Microneedle Patches to Improve Multiple Sclerosis Treatments
Multiple sclerosis (MS) is an autoimmune disease that results in a debilitating loss of coordination and motor function. In MS, the immune system incorrectly recognizes components of the central nervous system, causing inflammation and destruction of myelin, the fatty substance that surrounds and protects nerve fibers. When this happens, nerve fibers and cells are damaged, leading to a loss of motor function and other complications.
According to the National Multiple Sclerosis Society, MS affects more than 2.5 million people worldwide.
To date, there is no cure for MS, only drugs that aim to help slow progression of the disease. Unfortunately, because many patients lose the coordination to inject these medications, patient compliance often requires in-home assistance or transportation to a clinic.

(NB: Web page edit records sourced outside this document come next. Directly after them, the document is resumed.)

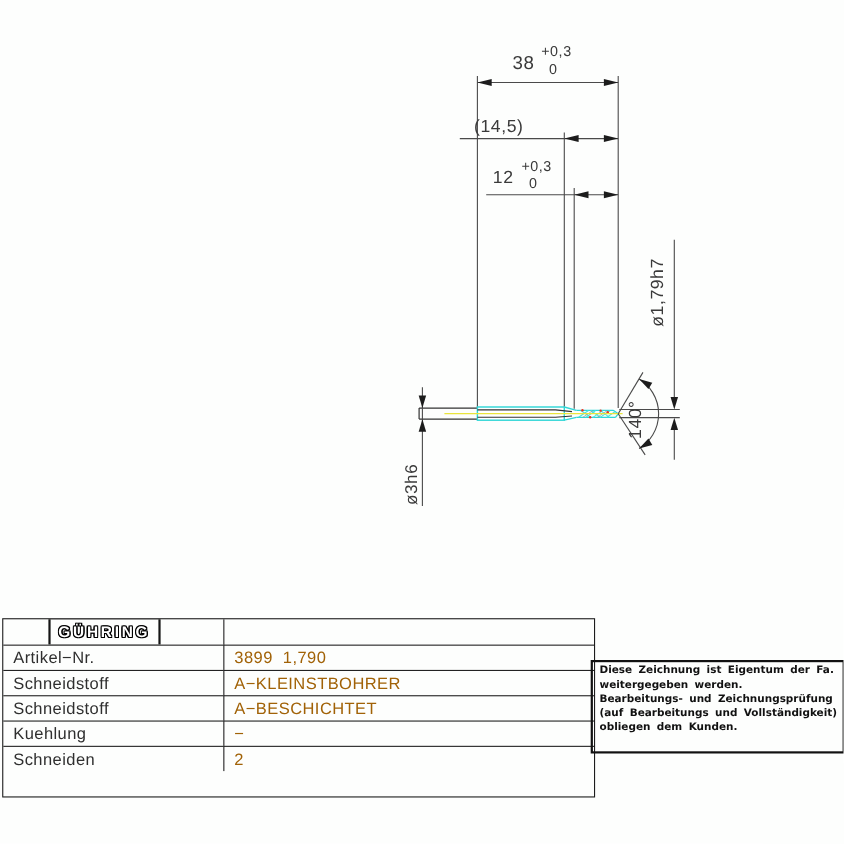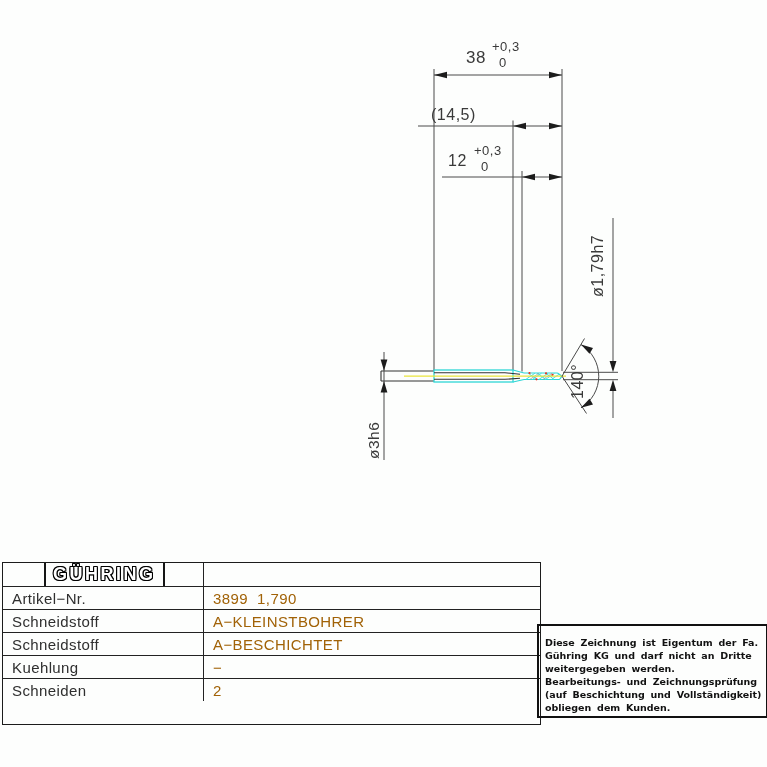--- a/index.html
+++ b/index.html
@@ -27,7 +27,7 @@
   .row0{border-top:none;}
   .tval{border-left:1.4px solid #222;color:#a16207;}
   #logo-box{display:inline-block;margin-left:32px;border:2px solid #151515;
-     padding:4px 7px;font-weight:bold;font-size:18px;line-height:15px;letter-spacing:2.5px;
+     padding:4px 7px;font-weight:bold;font-size:14px;line-height:15px;letter-spacing:2.5px;
      color:#fff;
      text-shadow:-1px 0 #000,1px 0 #000,0 -1px #000,0 1px #000,
                  -1px -1px #000,1px 1px #000,-1px 1px #000,1px -1px #000;}

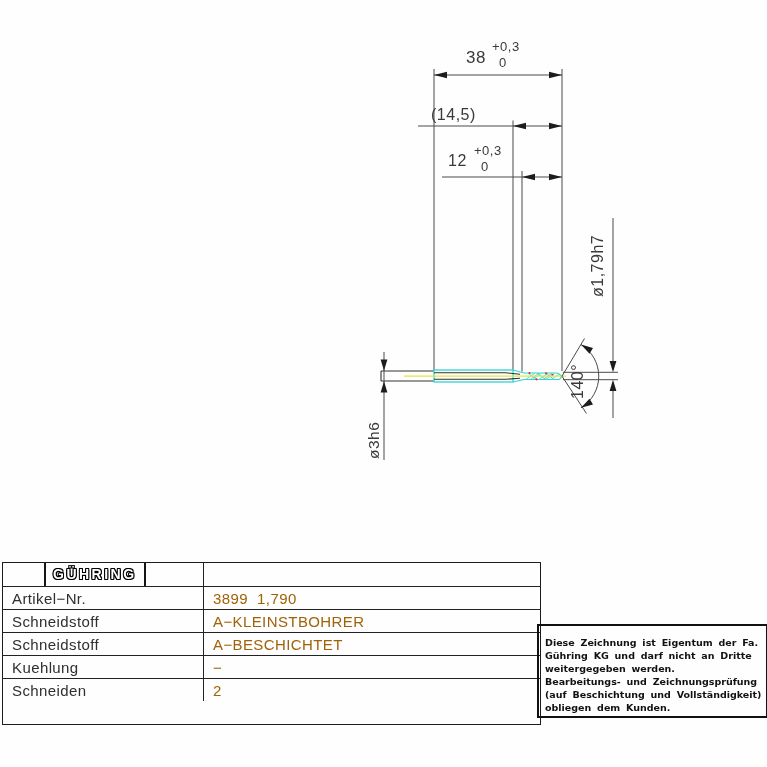--- a/index.html
+++ b/index.html
@@ -33,8 +33,8 @@
                  -1px -1px #000,1px 1px #000,-1px 1px #000,1px -1px #000;}
 
   
-  #note-box{position:absolute;left:537px;top:624px;width:218px;height:80px;
-     border:2px solid #111;padding:10px 3px 0 6px;font-size:9.5px;font-weight:bold;
+  #note-box{position:absolute;left:537px;top:600px;width:218px;height:80px;
+     border:2px solid #111;padding:1px 3px 0 6px;font-size:9.5px;font-weight:bold;
      line-height:13px;letter-spacing:0px;word-spacing:2.5px;color:#111;
      font-family:"DejaVu Sans", sans-serif;}
 </style>

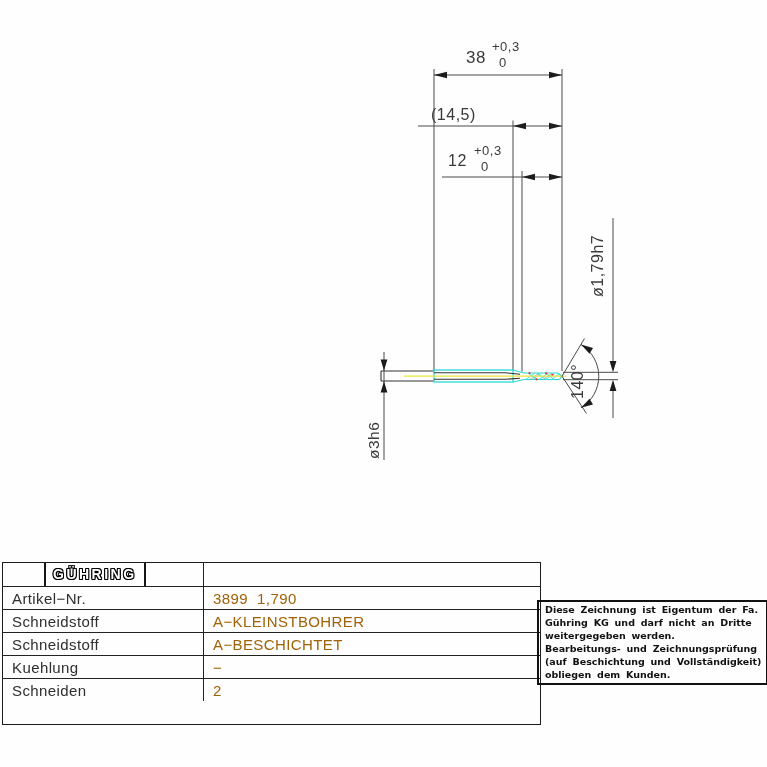--- a/index.html
+++ b/index.html
@@ -151,7 +151,6 @@
 
   <div id="note-box">
     <div>Diese Zeichnung ist Eigentum der Fa.</div>
-    <div>Gühring KG und darf nicht an Dritte</div>
     <div>weitergegeben werden.</div>
     <div>Bearbeitungs- und Zeichnungsprüfung</div>
     <div>(auf Beschichtung und Vollständigkeit)</div>

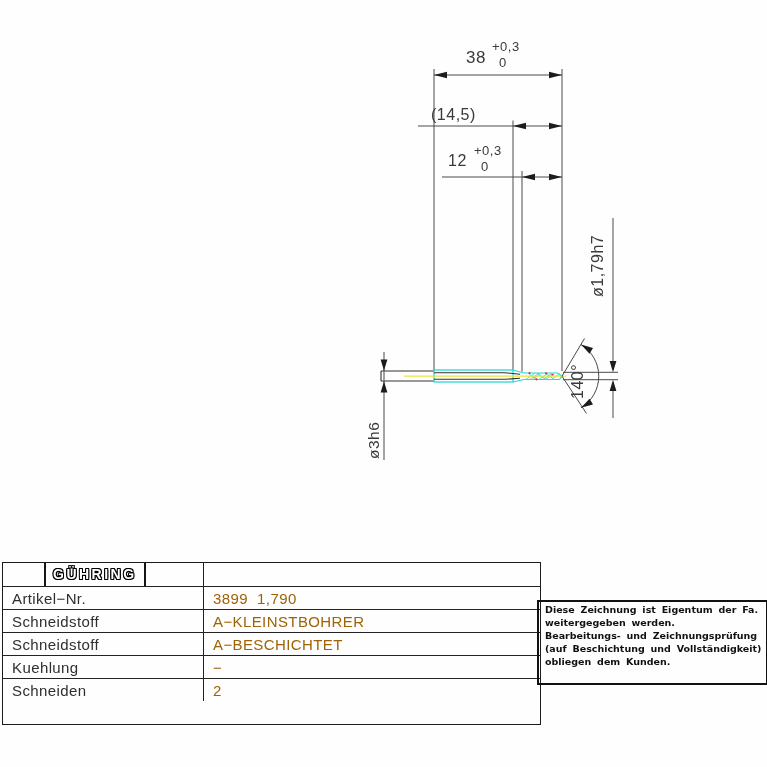--- a/index.html
+++ b/index.html
@@ -153,7 +153,7 @@
     <div>Diese Zeichnung ist Eigentum der Fa.</div>
     <div>weitergegeben werden.</div>
     <div>Bearbeitungs- und Zeichnungsprüfung</div>
-    <div>(auf Beschichtung und Vollständigkeit)</div>
+    <div>(auf Bearbeitungs und Vollständigkeit)</div>
     <div>obliegen dem Kunden.</div>
   </div>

To address this challenge, Jewell is leading a team of bioengineers, immunologists, and MS-focused clinicians to develop easily-applied, degradable microneedle patches. This approach might eventually improve the effectiveness of current MS drugs, while also enabling patients to administer their own medicine – even in cases where the disease has reduced the patient’s motor control.
The group is working to create microneedles from existing MS drugs that are widely-prescribed to treat the disease. Jewell and his team will design and test these technologies in pre-clinical animal trials, and compare the efficacy of the drugs designed as microneedles to the current injectable forms. They hope their innovative technique will improve treatment compliance by allowing easy administration, while also improving efficacy by targeting specialized immune cells in the skin.
Jewell and his team are no strangers to advancing MS and autoimmune disease research. Jewell’s lab was previously supported by grants from the National Multiple Sclerosis Society, and last year was awarded another four-year, $1.4 million NIH R01 grant for efforts to study how the local environment of lymph nodes – specialized immune tissues – contribute to MS and potential new immunotherapies.
Also last year, the NIH awarded a $1.7M, four-year grant to George Washington University Cancer Center Assistant Professor of Medicine and BIOE adjunct Rohan Fernandes to advance his efforts to use nanoimmunotherapy to improve cancer treatments. Jewell is leading a part of the project centering on adjuvant delivery. The overall goal of the collaborative grant is to develop new, multi-pronged nanotherapies that can selectively destroy tumors which may previously have been untreatable.
In addition to his BIOE affiliation, Jewell is a faculty member of the Robert E. Fischell Institute for Biomedical Devices, a research biologist with the VA Maryland Healthcare System, and a full member of the University of Maryland Marlene and Stewart Greenebaum Comprehensive Cancer Center.